Pero, ¿es la felicidad la base para el nacimiento de la creatividad? Y de ser así, ¿cuáles son las emociones que realmente alimentan nuestra inspiración? Desde la perspectiva de la historia de la psicología, las emociones positivas propician la creatividad ya que hacen que tengamos la mente más abierta y ampliemos nuestros enfoques. Pero no seamos ingenuos, vivimos en un mundo dominado por los datos y la argumentación por lo que no podemos quedarnos con un argumento tan simplista.

La felicidad es básica para alcanzar la creatividad pero se trata de una receta en la que necesitamos más ingredientes. El foco atencional juega un papel fundamental ya que una mayor atención nos permite una mejor captación de ideas. Las investigaciones desarrolladas por el psicólogo Eddie Harmon-Jones durante más de siete años, sugieren que no influye tanto el hecho de que una emoción sea positiva o negativa sino que, el factor clave, es la intensidad con la que el individuo perciba dicha emoción, tal y cómo recogen desde Harvard Business Review.

Intensidad y motivación juegan un papel fundamental en la forma en la que captamos las cosas que nos rodean. Como no podía ser de otra manera, la neurociencia ha arrojado algo de luz sobre el camino que abre las puertas de la creatividad. El estudio dirigido por el doctor Roger Beaty apunta a que las personas con mayores niveles creativos presentan una mayor conexión entre dos áreas del cerebro que, generalmente, no suelen estar muy de acuerdo.

Hablamos del área cerebral que controla el enfoque y el control de la atención con el área responsable de la imaginación y la espontaneidad. De esta investigación se desprende además que las personas que poseen un mayor “compromiso afectivo”, es decir, gente abierta a profundizar en sus emociones, están más abiertos a la inspiración siendo este un indicador más fiable que el del nivel intelectual.

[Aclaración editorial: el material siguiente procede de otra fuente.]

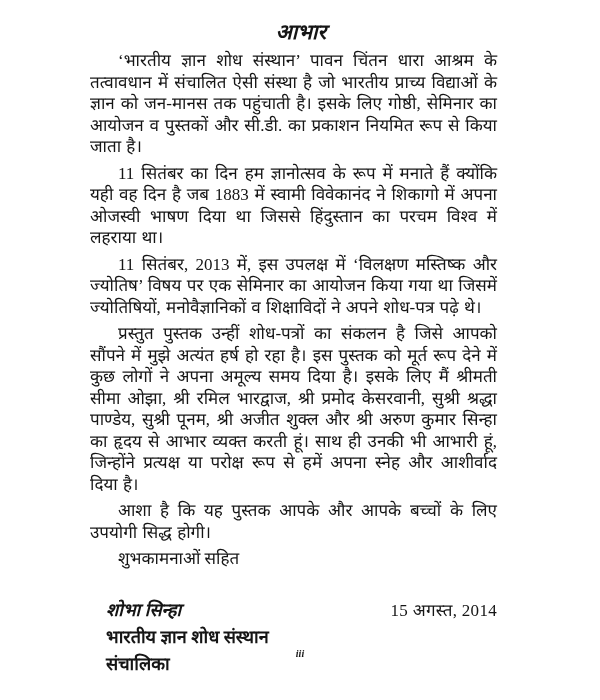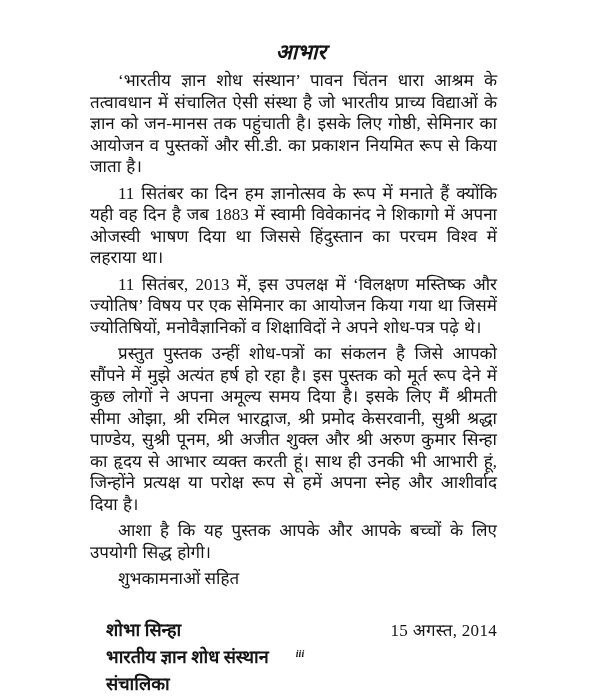"आभार" .page { padding: 40px 88px 0 90px -> 20px 88px 0 90px }
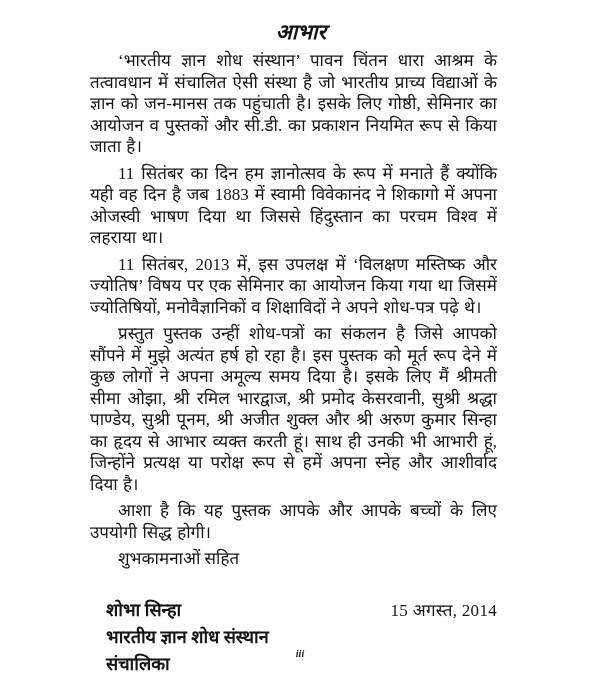"शोभा सिन्हा" .sig-name { font-style: none -> italic }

Por supuesto, el ser humano no se reduce a felicidad o tristeza sino que su abanico emocional es muy amplio formado por distintos grados y estadios. La investigadora de la Universidad de Carnegie Mellon, Christina Fong, ha centrado sus estudios en los efectos de esta ambivalencia emocional. De estos se entiende que cuando los individuos se encuentran en ambientes inusuales en los que se contraponen emociones, la creatividad aumenta gracias a que el cerebro se ve obligado a realizar asociaciones que en situaciones normales nunca realizaría.

¿Qué queremos decir con todo esto? Si realmente quiere fomentar la creatividad entre sus empleados, no debe centrarse únicamente en que estos experimenten sensaciones positivas y de felicidad, disipando cualquier conato de emoción negativa. Hay que ir más allá del blanco o el negro e innovar en nuestra simplista visión de las emociones para alcanzar, por fin, ese grial al que llamamos creatividad.